Report how many lines in the records below contain the word "DejaVu". Nothing else belongs in the answer.

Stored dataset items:

·····

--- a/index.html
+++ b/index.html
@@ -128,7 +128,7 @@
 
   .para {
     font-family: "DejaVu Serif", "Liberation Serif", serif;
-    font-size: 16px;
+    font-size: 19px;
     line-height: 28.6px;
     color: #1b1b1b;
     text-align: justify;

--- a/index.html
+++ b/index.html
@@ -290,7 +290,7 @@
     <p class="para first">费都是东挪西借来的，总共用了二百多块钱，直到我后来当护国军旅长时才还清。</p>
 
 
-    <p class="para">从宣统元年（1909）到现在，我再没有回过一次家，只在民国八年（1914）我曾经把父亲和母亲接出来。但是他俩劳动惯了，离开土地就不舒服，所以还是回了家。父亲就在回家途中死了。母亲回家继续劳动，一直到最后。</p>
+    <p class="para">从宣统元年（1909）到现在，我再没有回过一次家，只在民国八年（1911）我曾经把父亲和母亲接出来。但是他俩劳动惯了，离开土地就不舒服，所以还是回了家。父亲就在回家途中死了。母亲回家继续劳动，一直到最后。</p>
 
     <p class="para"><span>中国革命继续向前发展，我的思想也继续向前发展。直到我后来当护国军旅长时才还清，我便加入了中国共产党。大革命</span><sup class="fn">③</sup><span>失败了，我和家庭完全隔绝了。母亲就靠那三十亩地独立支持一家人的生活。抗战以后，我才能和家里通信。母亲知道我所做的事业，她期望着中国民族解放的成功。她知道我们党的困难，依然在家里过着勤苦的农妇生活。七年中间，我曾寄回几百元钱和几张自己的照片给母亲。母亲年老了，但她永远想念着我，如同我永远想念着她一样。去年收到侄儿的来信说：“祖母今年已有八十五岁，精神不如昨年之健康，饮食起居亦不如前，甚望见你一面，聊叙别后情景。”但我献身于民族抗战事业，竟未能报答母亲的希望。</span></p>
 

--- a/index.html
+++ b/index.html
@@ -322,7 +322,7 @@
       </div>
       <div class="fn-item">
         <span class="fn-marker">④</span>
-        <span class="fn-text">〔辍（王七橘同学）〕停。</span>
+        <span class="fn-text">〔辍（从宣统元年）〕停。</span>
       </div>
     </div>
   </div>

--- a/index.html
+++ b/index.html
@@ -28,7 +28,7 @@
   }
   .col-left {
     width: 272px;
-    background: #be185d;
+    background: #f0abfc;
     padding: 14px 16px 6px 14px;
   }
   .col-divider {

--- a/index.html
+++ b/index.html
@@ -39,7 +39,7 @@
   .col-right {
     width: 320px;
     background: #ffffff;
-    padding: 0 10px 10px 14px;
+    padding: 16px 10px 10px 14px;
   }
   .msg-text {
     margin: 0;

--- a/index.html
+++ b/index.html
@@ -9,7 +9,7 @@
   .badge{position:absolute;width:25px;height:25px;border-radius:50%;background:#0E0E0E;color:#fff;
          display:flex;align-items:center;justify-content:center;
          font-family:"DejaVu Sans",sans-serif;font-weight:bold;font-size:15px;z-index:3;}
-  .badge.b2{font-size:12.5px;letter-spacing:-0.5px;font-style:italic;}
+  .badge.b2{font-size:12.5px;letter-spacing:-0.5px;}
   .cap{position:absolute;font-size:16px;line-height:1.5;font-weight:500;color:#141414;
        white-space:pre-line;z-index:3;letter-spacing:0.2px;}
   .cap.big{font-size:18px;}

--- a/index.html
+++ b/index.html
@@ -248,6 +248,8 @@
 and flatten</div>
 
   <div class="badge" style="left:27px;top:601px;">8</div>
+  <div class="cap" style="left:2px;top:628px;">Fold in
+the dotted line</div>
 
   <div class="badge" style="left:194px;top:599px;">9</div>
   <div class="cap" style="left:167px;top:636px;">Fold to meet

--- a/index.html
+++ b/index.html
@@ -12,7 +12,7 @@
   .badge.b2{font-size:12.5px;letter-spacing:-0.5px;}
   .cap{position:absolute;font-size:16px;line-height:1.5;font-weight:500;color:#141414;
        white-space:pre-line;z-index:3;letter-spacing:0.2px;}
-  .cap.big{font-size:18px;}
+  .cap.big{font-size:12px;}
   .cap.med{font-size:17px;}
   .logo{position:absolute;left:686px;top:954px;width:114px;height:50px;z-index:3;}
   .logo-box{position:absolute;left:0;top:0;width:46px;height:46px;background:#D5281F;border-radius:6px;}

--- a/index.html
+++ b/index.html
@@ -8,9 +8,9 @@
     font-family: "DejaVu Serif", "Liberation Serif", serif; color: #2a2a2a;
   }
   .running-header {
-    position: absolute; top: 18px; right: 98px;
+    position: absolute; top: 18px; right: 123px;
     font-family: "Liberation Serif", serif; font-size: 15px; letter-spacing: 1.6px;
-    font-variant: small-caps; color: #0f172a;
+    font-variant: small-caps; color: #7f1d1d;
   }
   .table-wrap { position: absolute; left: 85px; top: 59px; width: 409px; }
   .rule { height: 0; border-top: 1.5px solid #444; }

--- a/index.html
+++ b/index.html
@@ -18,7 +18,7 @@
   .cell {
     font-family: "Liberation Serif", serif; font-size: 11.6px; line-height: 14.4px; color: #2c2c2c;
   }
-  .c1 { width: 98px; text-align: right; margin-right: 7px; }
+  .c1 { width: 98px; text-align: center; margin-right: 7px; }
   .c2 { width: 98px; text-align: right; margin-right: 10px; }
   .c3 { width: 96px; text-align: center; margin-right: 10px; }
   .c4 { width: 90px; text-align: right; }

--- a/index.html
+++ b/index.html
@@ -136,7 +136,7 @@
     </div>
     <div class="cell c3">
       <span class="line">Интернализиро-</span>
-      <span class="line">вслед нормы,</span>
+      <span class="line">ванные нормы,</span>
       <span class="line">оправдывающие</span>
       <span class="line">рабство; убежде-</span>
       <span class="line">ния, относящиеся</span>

·····

Written answer: 3